Primary: Roberta W. Scherer
Author(s): Roberta W. Scherer Sue Ann Erdman Susan Gold Craig Formby TRTT Research Group
Johns Hopkins Bloomberg School of Public Health University of Alabama
SCT Annual Meeting 2018
Background: Tinnitus, the perception of sound in the absence of external sound, is extremely distressing for some individuals. There are no medical interventions known to alleviate the tinnitus signal, so current treatment options are typically based on minimizing the reaction to and perception of the tinnitus to improve quality of life. The Tinnitus Retraining Therapy Trial (TRTT), conducted at US military hospitals, randomized individuals with severe tinnitus to tinnitus retraining therapy (TRT), Partial TRT or standard of care (SoC). TRT involves tinnitus-specific counseling (TC) and sound therapy. The TRT group used conventional sound generators and the Partial TRT group placebo sound generators to implement sound therapy. SoC involved counseling using a patient-centered care approach. To avoid a counselor effect, study audiologists administered both types of counseling in the TRTT, creating a challenge for managing treatment adherence.
Methods: We developed methods to maintain treatment adherence that involved training, certification, use of scripts and visual aids, and fidelity monitoring. To prepare for certification, protocol monitors identified critical topics for each type of counseling session, prepared scripts, and helped develop checklists covering those topics. Certification required attendance at full-day regional training sessions and review of prepared TC and SoC videos. Audiologists not able to attend a training meeting viewed a webinar or videos that emulated the training session. Study audiologists submitted a voice recording of one TC and one SoC counseling session, each with a non-study individual. Protocol monitors reviewed the recordings, and certified only those audiologists who adhered to the protocol. During the trial, audiologists used treatment-specific aids: scripts, a model of the ear, and handouts for both TC and SoC; and a flip-chart for TC with talking points identified for the counselor. Audiologists completed treatment-specific checklists during each counseling session, indicating topics covered or discussed. They submitted their recordings of the first two study counseling sessions of each type, which the protocol monitors reviewed by completing a separate checklist to verify topics covered. If no deficiencies were noted, then subsequent recordings were randomly selected for review. Whenever deficiencies were noted, the Protocol Monitor communicated with the audiologist in writing and by phone to discuss the deficiency and the next two counseling sessions were submitted for review. Continued non-adherence resulted in de-certification.

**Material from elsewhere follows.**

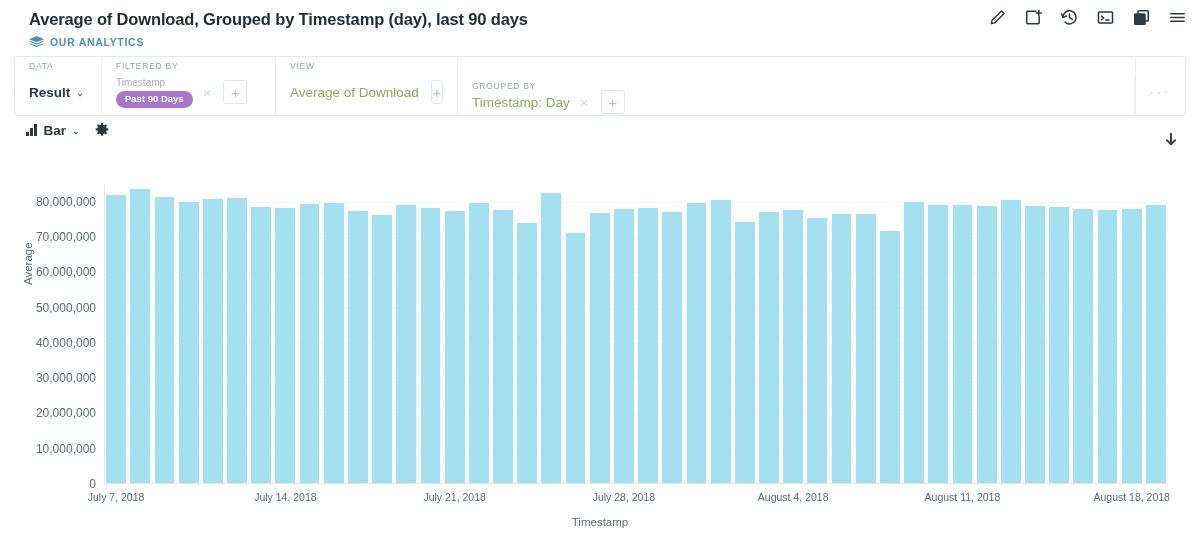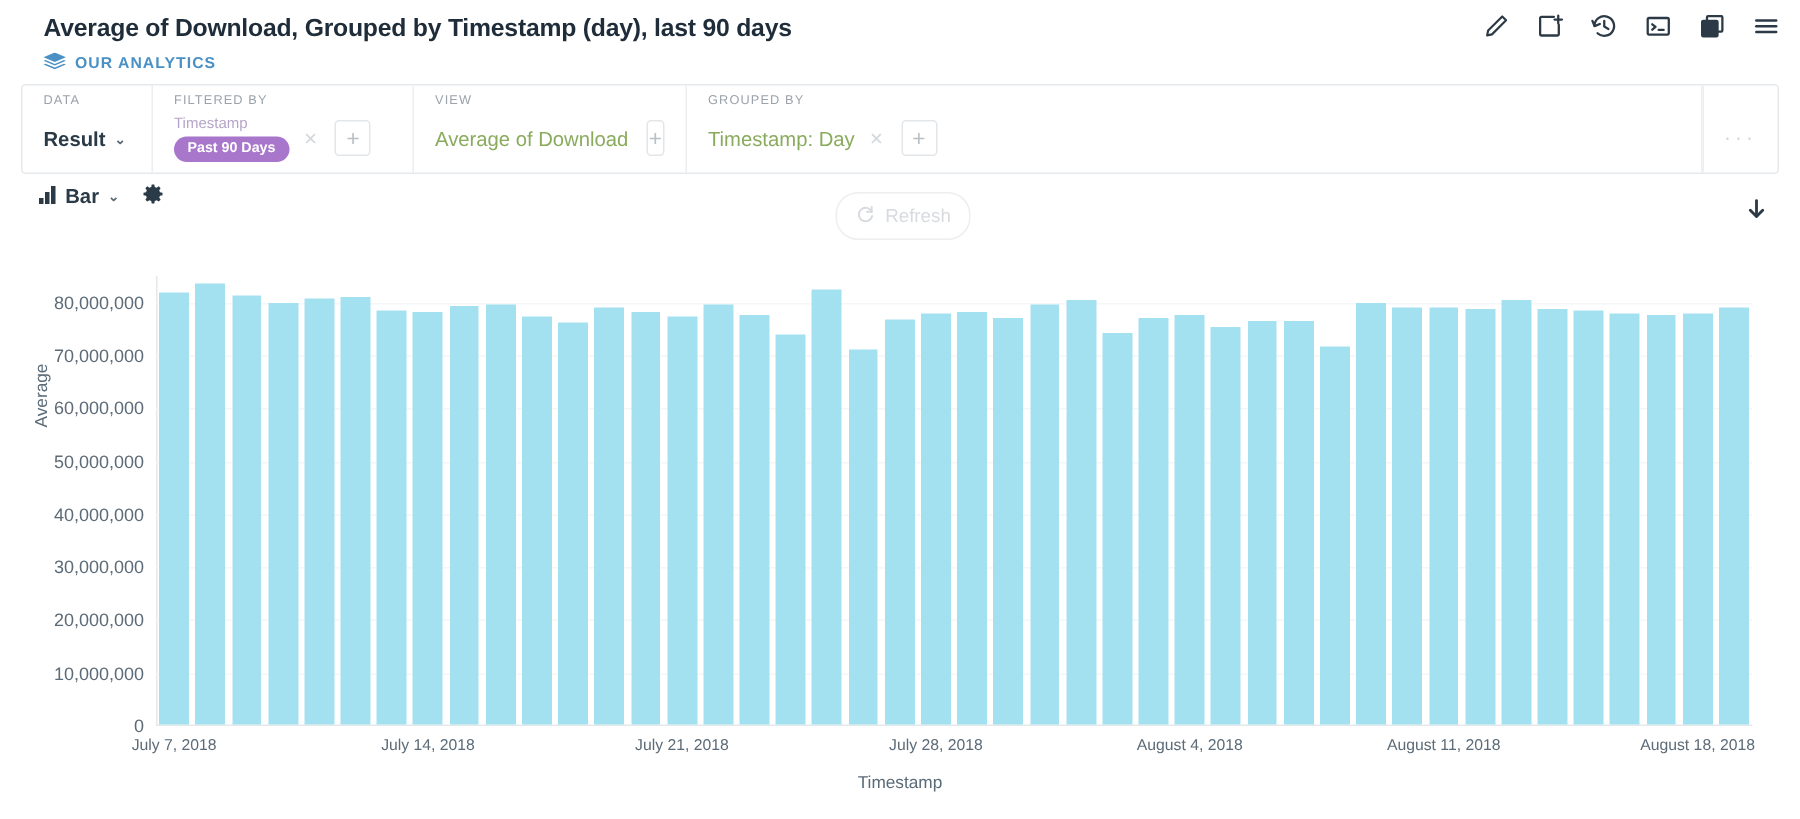"GROUPED BY" .qsec-group { margin-top: none -> 20px }
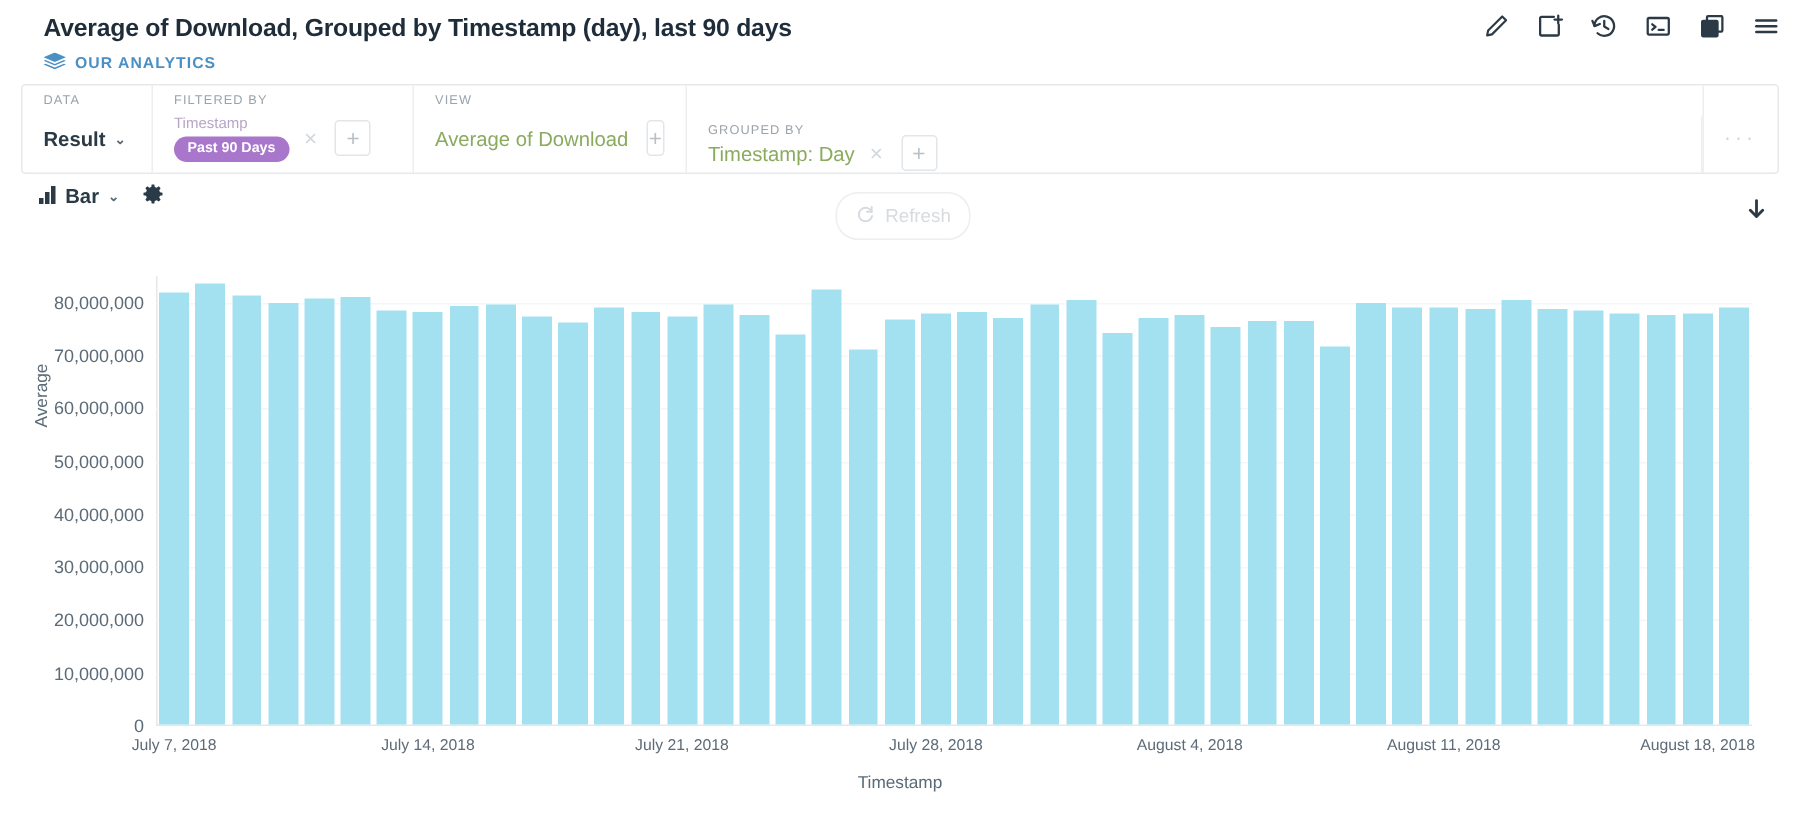"Refresh" div.refresh-btn { html: <div> <span> <svg> <path></path> <path></path> </svg> </span> <span>Refresh</span> </div> -> none }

Results: 25 audiologists were certified for TC and/or SoC counseling and 24 completed at least one counseling session. Excellent adherence was obtained on 33 items for 74 TC counseling sessions reviewed by the Protocol Monitor (median, 100%, range: 70.3% to 100%), with no difference between adherence for TRT (median, 97.3%) and Partial TRT (median, 100%). Adherence on 44 items for 30 checklists for SoC counseling also showed reasonably good adherence (median, 88.5%, range: 42.3% to 100%).
Conclusion: By using multiple methods to address treatment adherence, the TRTT found audiologists demonstrated fidelity to distinct types of counseling sessions, a critical step in evaluating the efficacy of the study interventions.